Повернув голову, мистер Маккаули увидел Эдит, дочку мастера, которую почему-то не заметил, когда входил. По-детски тоненькая девчушка с прямыми черными волосами, стоя к нему спиной, перекладывала обувь. Точно таким же образом и у него в доме, куда она приходила в качестве подружки Сабиты, она умудрялась то вдруг являться, то совершенно исчезать из виду. Ни разу ему не удалось вглядеться в ее лицо.
– Ну что, собираешься и дальше помогать отцу? – спросил ее мистер Маккаули. – А как же школа? Побоку?
– Сегодня суббота, – с чуть заметной улыбкой проговорила Эдит, приобернувшись.
– А, и правда. Что ж, помочь отцу в любом случае дело хорошее. О родителях надо заботиться. Они хорошие люди, им приходится много трудиться. – Затем, чуть изменив тон, словно он извиняется за нравоучительное занудство, мистер Маккаули сказал: – Почитай отца твоего и мать твою, чтобы продлились дни твои…
Тут Эдит что-то пробормотала себе под нос, так, чтобы он не услышал.
«…дни твои в мастерской по ремонту обуви» – вот что она сказала.
– Я отнимаю у вас время, – опечалился мистер Маккаули. – Вот тоже пристал-то! Вам ведь работать надо.
– И что ты все встреваешь с этим своим сарказмом? – попенял отец дочери, когда старик вышел. – Тебе больше всех надо?
За ужином он рассказал про мистера Маккаули матери Эдит.
– Старик прямо будто не в себе, – сказал он. – Что на него нашло?
– Может, какой-нибудь микроинсульт? – отозвалась та.

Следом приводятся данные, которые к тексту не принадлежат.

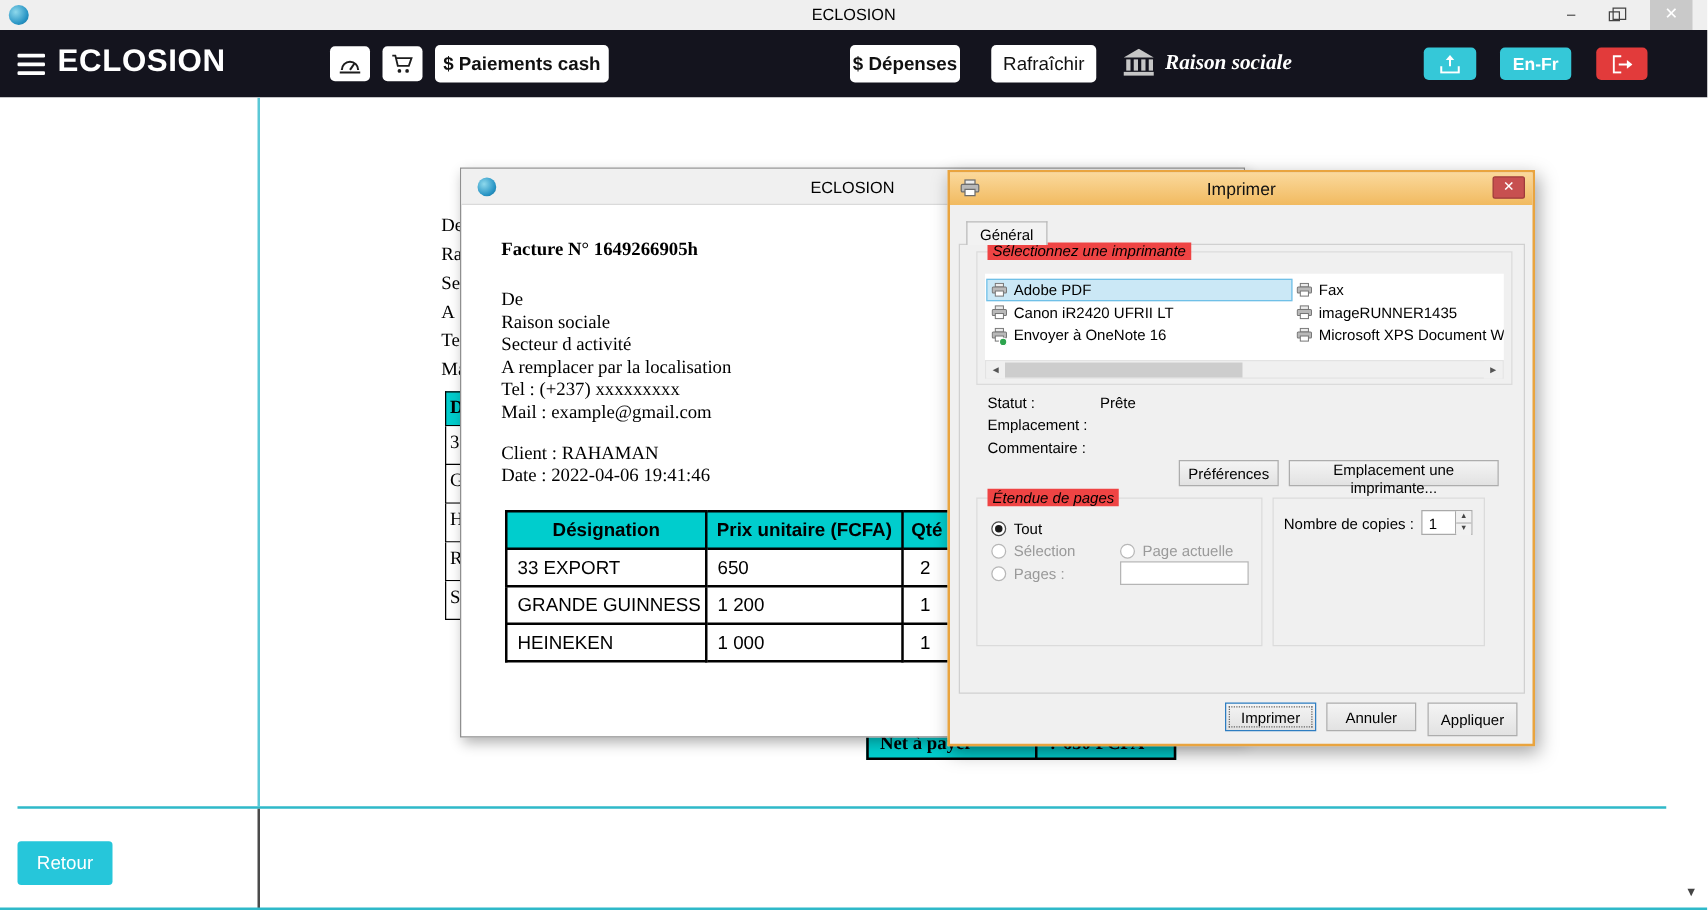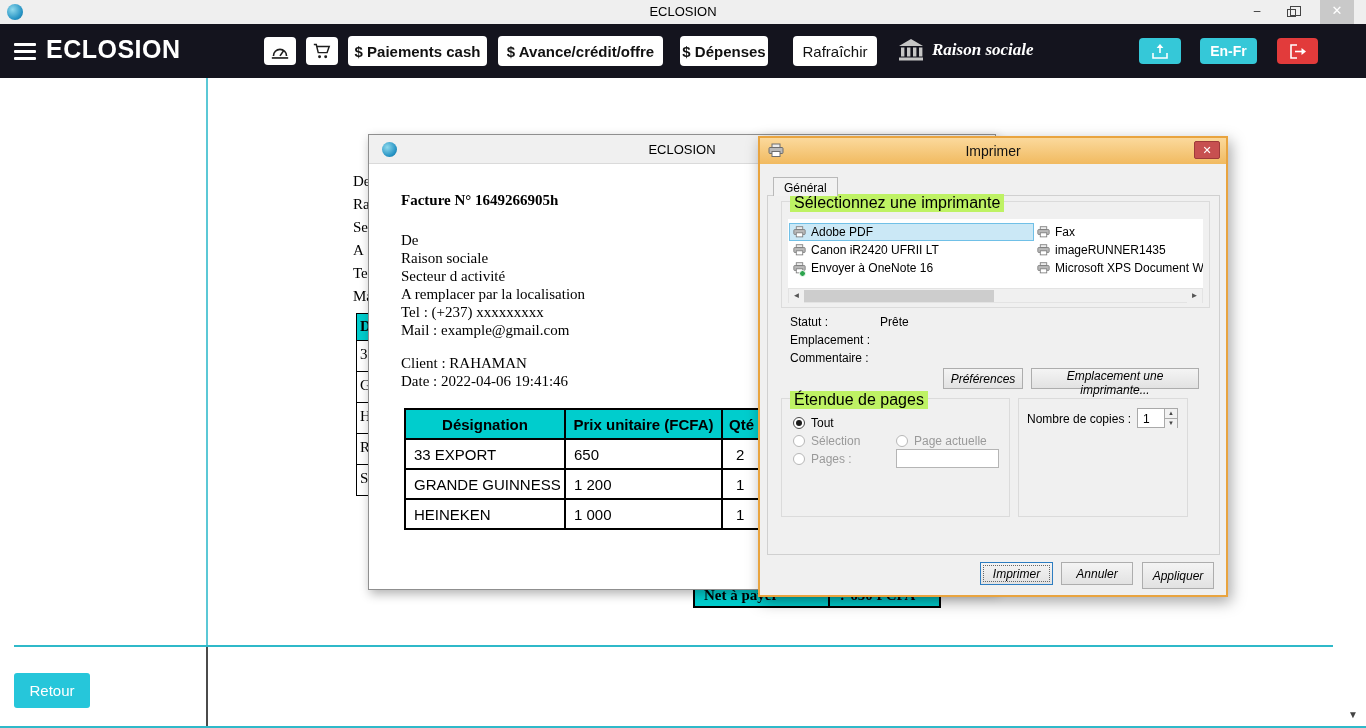"$ Avance/crédit/offre" button.nav-btn { html: <button>$ Avance/crédit/offre</button> -> none }
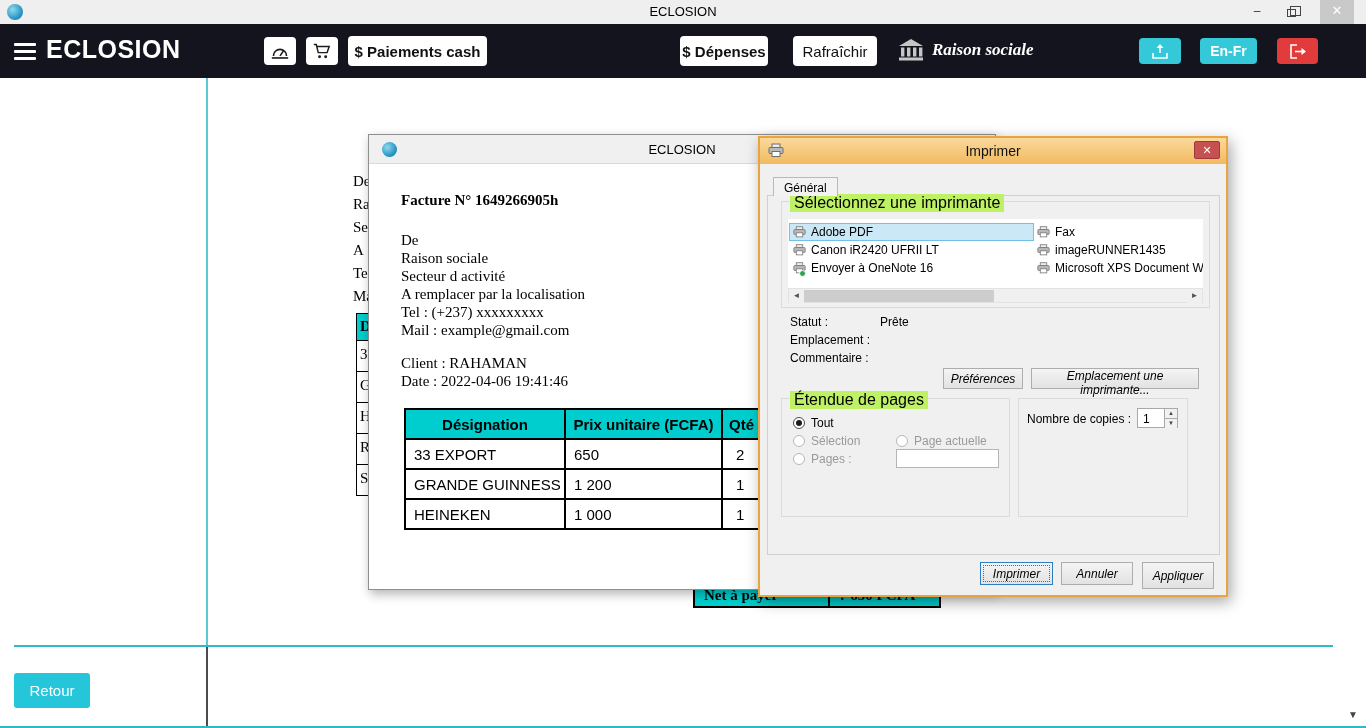"Sélectionnez une imprimante" .glabel { background: #bef264 -> #ef4444; font-size: 16px -> 12px; font-style: none -> italic }
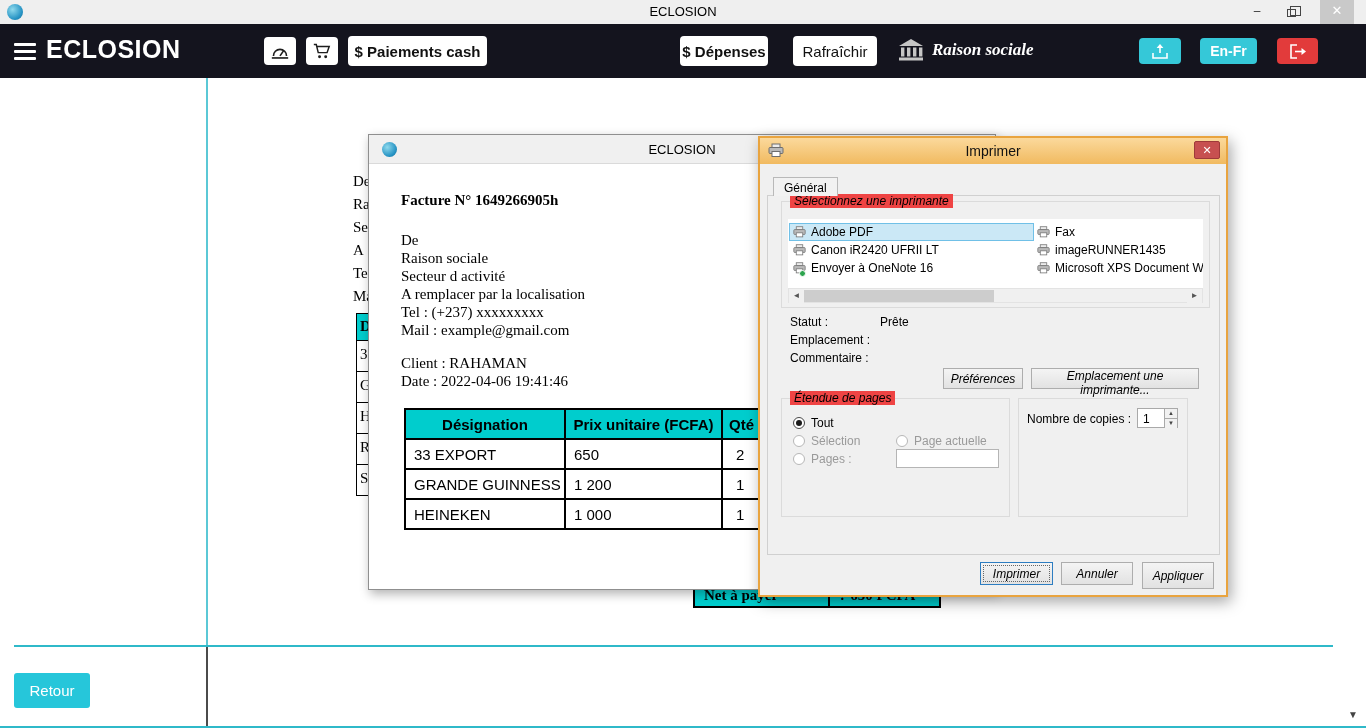"Préférences" .wbtn { font-style: italic -> none }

С тех пор как ей сделали операцию (удалили камни из желчного пузыря), упоминать о чужих болезнях она стала со знанием дела, спокойно и не без удовольствия.
Теперь, когда Сабита уехала, исчезла на пространствах жизни совсем иной, нежели та, что, может быть, навсегда уготована ей, Эдит вновь стала прежней, той Эдит, которой она была до того, как в поселке появилась Сабита. Не по возрасту взрослой, прилежной и разборчивой. Прошло всего три недели, как началась ее учеба в старших классах, но она уже знала, что у нее будут очень хорошие успехи по всем новым предметам – и по латыни, и по алгебре, и по литературе. Ей верилось, что ее способности рано или поздно распознают и одобрят и для нее откроется светлое, прекрасное будущее. А прошлый год, год глупых выходок и шалостей с Сабитой, куда-то сразу сгинул и исчез.
Но едва она вспоминала о том, что Джоанна уехала на запад, по спине у нее пробегали мурашки, прошлое словно догоняло ее, обдавая тревогой. Она пыталась прикрыть его какой-нибудь крышкой, спрятать от самой себя, но крышка соскакивала.
Помыв посуду, она сразу пошла в свою комнату с книгой, которую задали читать по литературе. «Дэвид Копперфильд» Чарльза Диккенса.
В детстве ее никогда не ругали и не наказывали, разве что мягко пожурят (она была поздним ребенком, а с поздними детьми, говорят, всегда так), но с Дэвидом во всех его злоключениях она чувствовала внутреннее единение. Чувствовала, что она такая же, как он, ведь и она, неровен час, может вдруг стать сиротой, потому что ей, видимо, придется бежать, где-нибудь прятаться, невесть как добывать себе пропитание, потому что рано или поздно правда выйдет наружу и прошлое навсегда перекроет ей всякий путь в будущее.